Why I Love & Hate Windows 8

FINAL THOUGHTS
What I love/hate will very likely deviate from your own particular choices, but they remain the key aspects to what I have taken away from my time with Windows 8 so far. In contrast, issues others have brought up I found less noteworthy.
Gabe Newell of Valve has called Windows 8 a “kind of catastrophe” for gaming, but given the speed and solidity of the desktop along with legacy support for Windows 7, Vista and XP applications plus future DirectX releases I see little reason why it should be and the potential for a smart Modern UI app to navigate the likes of Steam and introduce a slew of touchscreen-related gaming innovations should be a major opportunity. Especially on genuinely powerful desktop PCs which are also compatible with Kinect.
Likewise the complaint about the shift to a heavily touchscreen-focused environment I find redundant.

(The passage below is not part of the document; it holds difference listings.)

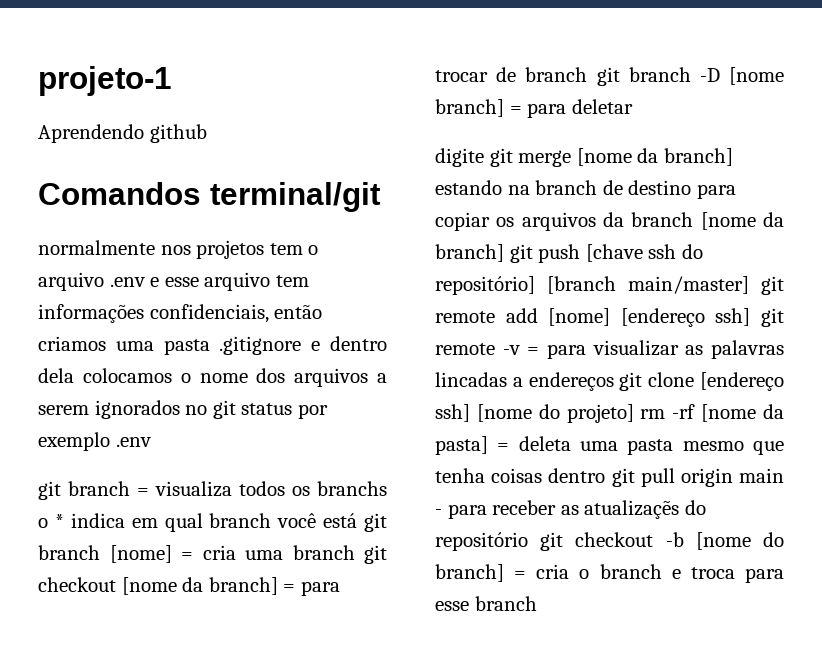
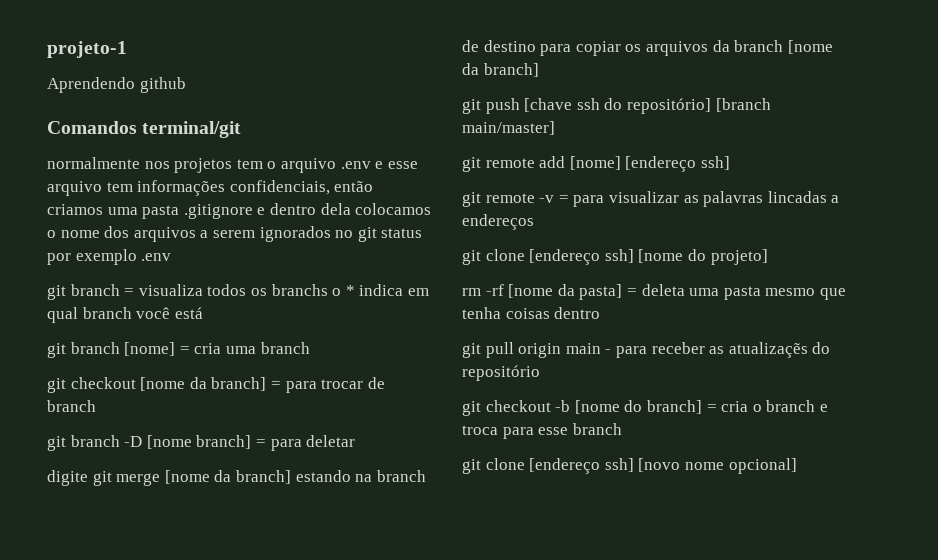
- git branch = visualiza todos os branchs o * indica em qual branch você está git branch [nome] = cria uma branch git checkout [nome da branch] = para trocar de branch git branch -D [nome branch] = para deletar
+ git branch = visualiza todos os branchs o * indica em qual branch você está
+ git branch [nome] = cria uma branch
+ git checkout [nome da branch] = para trocar de branch
+ git branch -D [nome branch] = para deletar
- digite git merge [nome da branch] estando na branch de destino para copiar os arquivos da branch [nome da branch] git push [chave ssh do repositório] [branch main/master] git remote add [nome] [endereço ssh] git remote -v = para visualizar as palavras lincadas a endereços git clone [endereço ssh] [nome do projeto] rm -rf [nome da pasta] = deleta uma pasta mesmo que tenha coisas dentro git pull origin main - para receber as atualizaçẽs do repositório git checkout -b [nome do branch] = cria o branch e troca para esse branch
+ digite git merge [nome da branch] estando na branch de destino para copiar os arquivos da branch [nome da branch]
+ git push [chave ssh do repositório] [branch main/master]
+ git remote add [nome] [endereço ssh]
+ git remote -v = para visualizar as palavras lincadas a endereços
+ git clone [endereço ssh] [nome do projeto]
+ rm -rf [nome da pasta] = deleta uma pasta mesmo que tenha coisas dentro
+ git pull origin main - para receber as atualizaçẽs do repositório
+ git checkout -b [nome do branch] = cria o branch e troca para esse branch
+ git clone [endereço ssh] [novo nome opcional]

It is needed for Windows 8 tablets, it is a nice method for consuming content with the Modern UI on laptops and substitute mouse and keyboard control is far better than the hysteria would lead you to believe. The raft of new peripherals, such as the Logitech T650 Touchpad, also offer the opportunity to advance our methods of interaction after decades of the keyboard and mouse.

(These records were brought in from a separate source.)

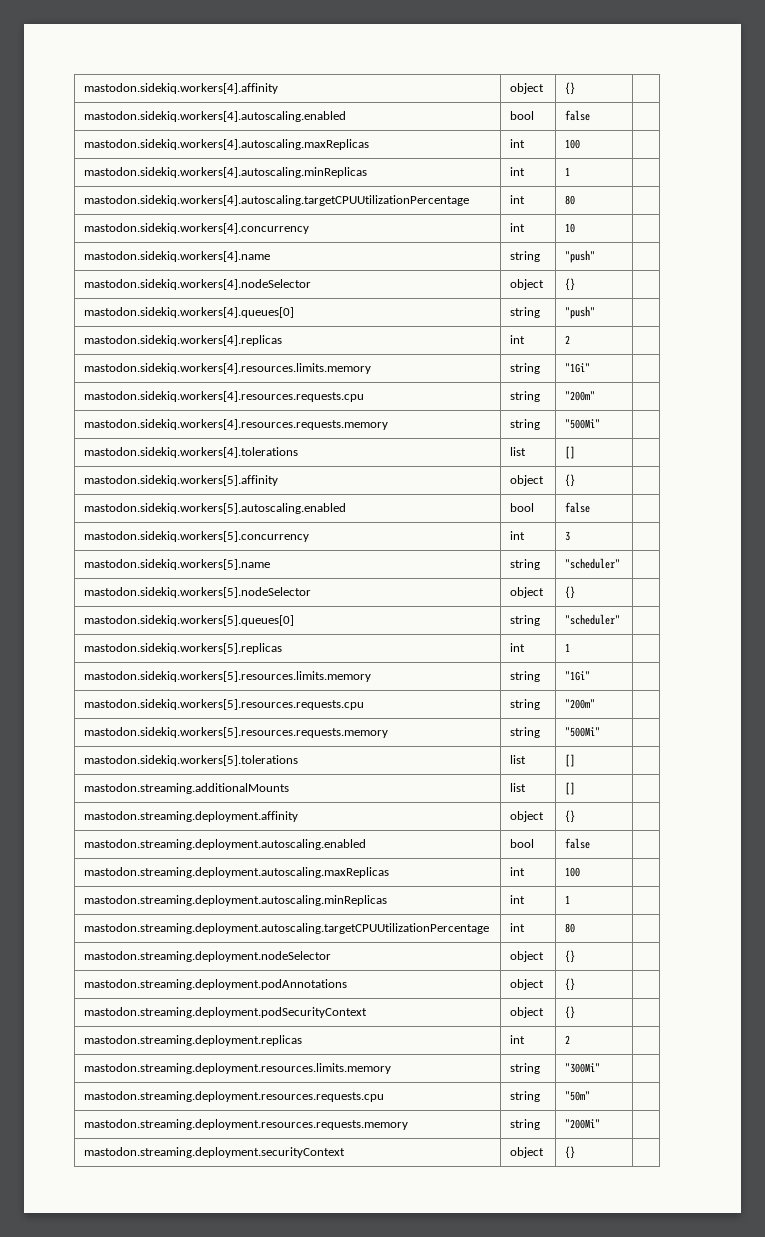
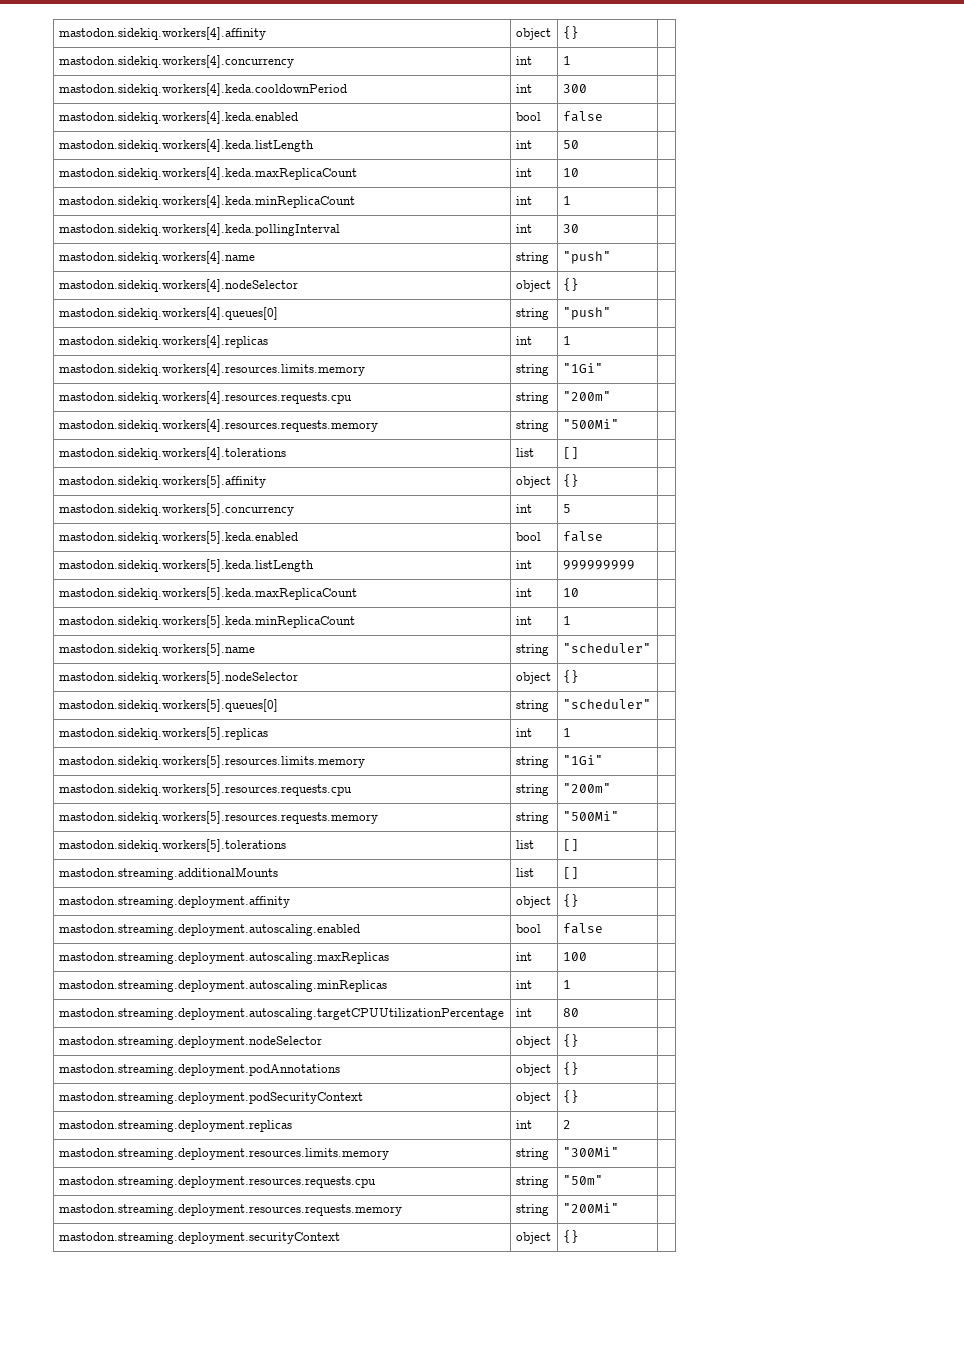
- mastodon.sidekiq.workers[4].autoscaling.enabled | bool | false |
- mastodon.sidekiq.workers[4].autoscaling.maxReplicas | int | 100 |
- mastodon.sidekiq.workers[4].autoscaling.minReplicas | int | 1 |
- mastodon.sidekiq.workers[4].autoscaling.targetCPUUtilizationPercentage | int | 80 |
- mastodon.sidekiq.workers[4].concurrency | int | 10 |
+ mastodon.sidekiq.workers[4].concurrency | int | 1 |
+ mastodon.sidekiq.workers[4].keda.cooldownPeriod | int | 300 |
+ mastodon.sidekiq.workers[4].keda.enabled | bool | false |
+ mastodon.sidekiq.workers[4].keda.listLength | int | 50 |
+ mastodon.sidekiq.workers[4].keda.maxReplicaCount | int | 10 |
+ mastodon.sidekiq.workers[4].keda.minReplicaCount | int | 1 |
+ mastodon.sidekiq.workers[4].keda.pollingInterval | int | 30 |
- mastodon.sidekiq.workers[4].replicas | int | 2 |
+ mastodon.sidekiq.workers[4].replicas | int | 1 |
- mastodon.sidekiq.workers[5].autoscaling.enabled | bool | false |
- mastodon.sidekiq.workers[5].concurrency | int | 3 |
+ mastodon.sidekiq.workers[5].concurrency | int | 5 |
+ mastodon.sidekiq.workers[5].keda.enabled | bool | false |
+ mastodon.sidekiq.workers[5].keda.listLength | int | 999999999 |
+ mastodon.sidekiq.workers[5].keda.maxReplicaCount | int | 10 |
+ mastodon.sidekiq.workers[5].keda.minReplicaCount | int | 1 |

Furthermore Windows 8 is the platform which enables new form factors and peripherals like no other. Some have said Microsoft is taking its Windows user base for granted and the Modern UI is merely a gateway to enable greater take-up of Windows Phone. To some extent that may be true, but I think it is far more about the advancement of computing and combined ecosystems as a whole.
I suspect the motivation for Windows 8 came out of a desperate place as Microsoft watched Apple and Google forge ahead in mobile which, as we are so frequently told, is the future of technology. Had Microsoft been in the running earlier I suspect Windows Phone would simply have been put on tablets and Windows 9 would have been the seminal product for merging the desktop and Modern UI in a more seamless manner. That wasn’t to be, however, and Windows 8 is the gamble.
Consequently we now have the most ambitious operating system on the market. It is brilliant yet rushed, slick yet jarring, entirely loveable yet utterly hateable and determined to shake up the status quo. Bravo.